The Antlers: Familiars review – introspective but controlled leftfield melancholia

Brooklyn's Antlers are as mournful as ever on their fourth album, but add a new, vaguely jazz-influenced layer to their sound, writes Jon Dennis
  
  

the Antlers band picture
Adding soul to their melancholia … the Antlers Photograph: PR

The Antlers' fourth album, Familiars, adds soul to their melancholia, with mournful horns and clipped, Steve Cropper-style guitar figures rather than frantic indie strumming. The warmth of the sound does not extend to Pete Silberman's lyrics: "I rent a blank room to stop living in my past self," he admits on Hotel. Each song is constructed around a repeated chord pattern, without a conventional chorus or bridge – perhaps a legacy of the Brooklyn trio's roots in DIY electronica, or their professed influences of Charles Mingus and Alice Coltrane. Despite their rejection of traditional song structures, the Antlers maintain control over proceedings: Familiars is no jazz odyssey.
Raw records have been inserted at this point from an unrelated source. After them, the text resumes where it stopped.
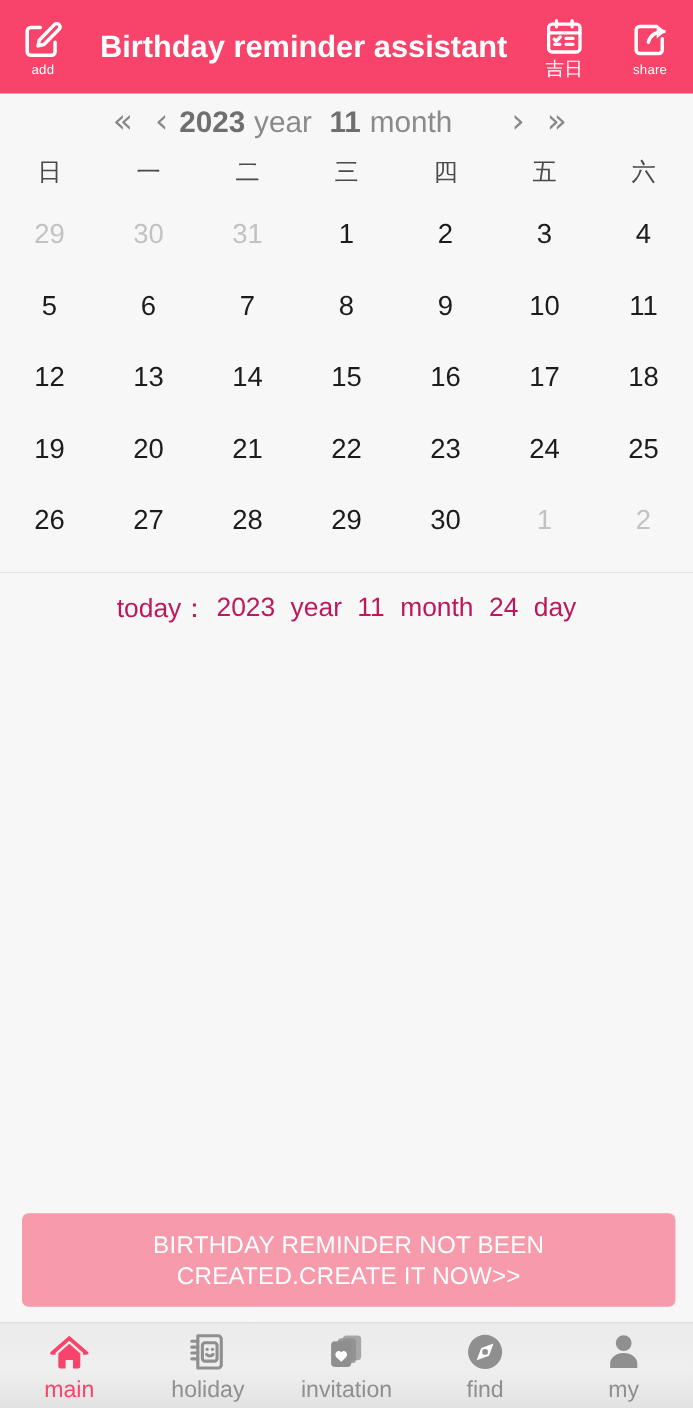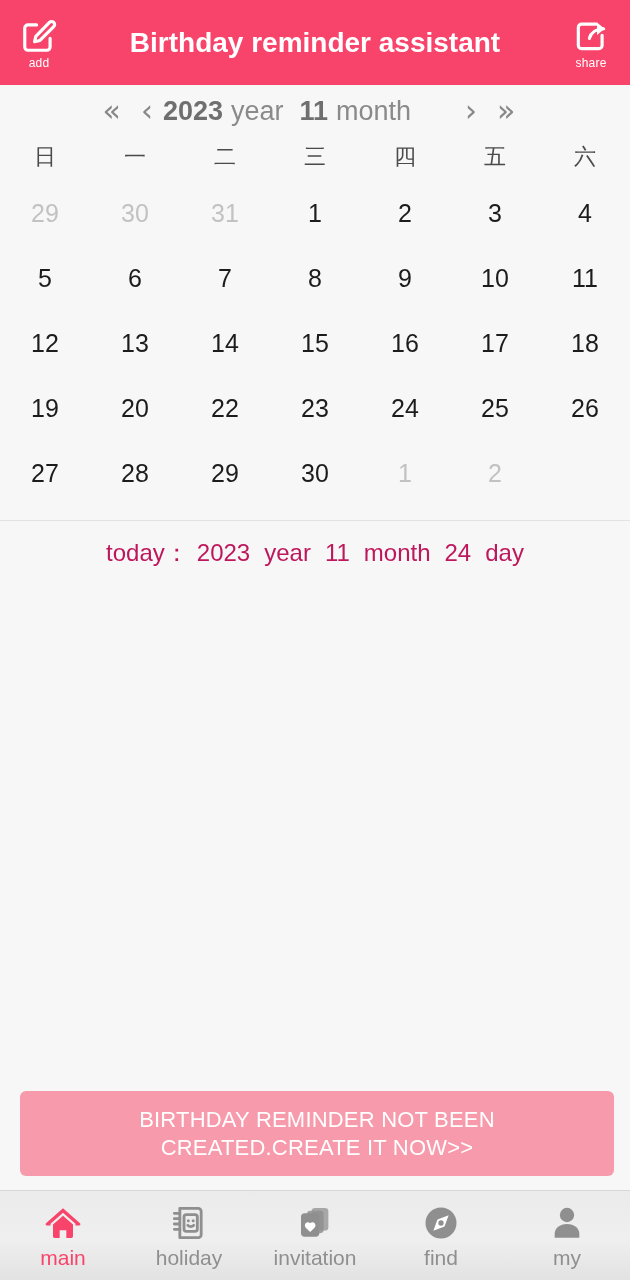"吉日" div.hdr-btn { html: none -> <div> <span> <svg> <rect></rect> <path></path> <path></path> <path></path> <path></path> </svg> </span> <span>吉日</span> </div> }
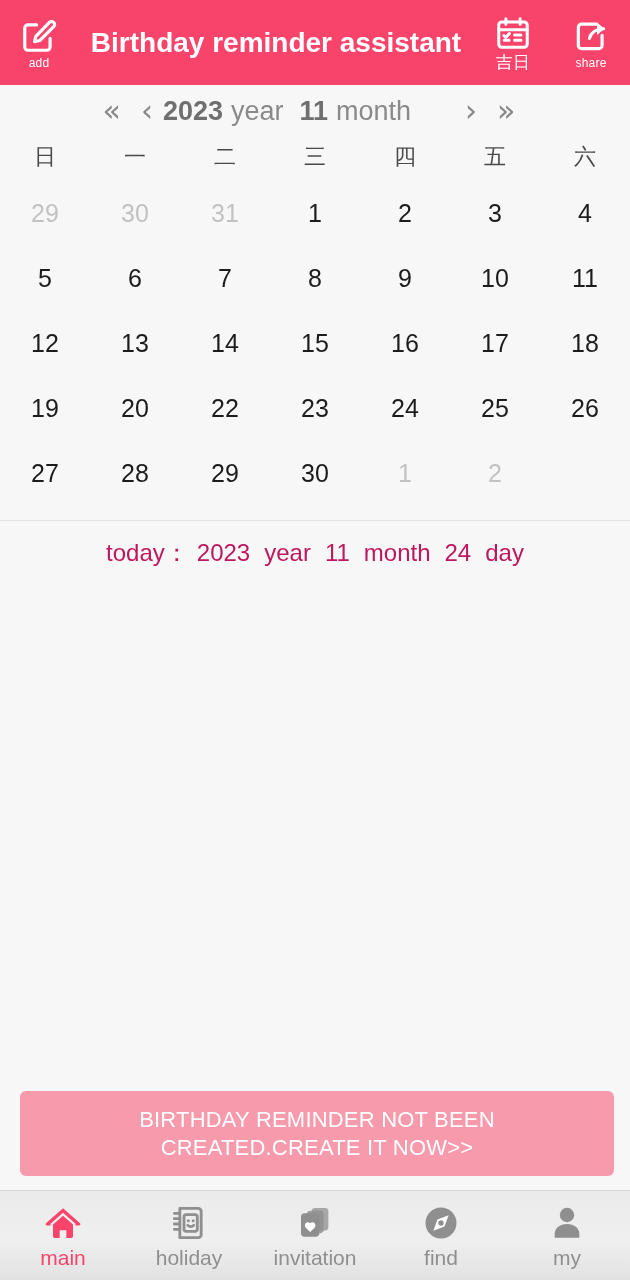"21" div.day { html: none -> <div>21</div> }
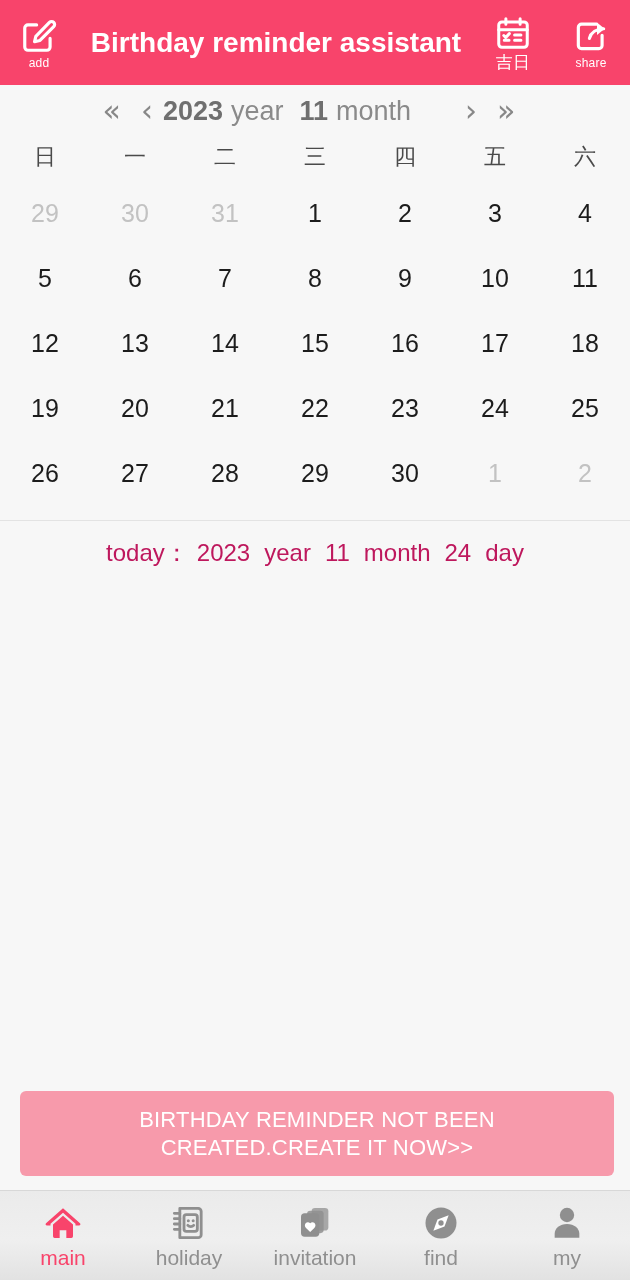"main" .tabbar { height: 90px -> 78px }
And despite the prevalence of mid-paced, piano-led ballads, it never enters Coldplay territory either. Silberman's voice soars from Jeff Buckley-esque falsetto to a whisper; given his introspection, there's potential for histrionics, but the needle on the emotion-o-meter never tips into the red. As he slurs on Doppelgänger: "If you're quiet, you can hear the monster breathing."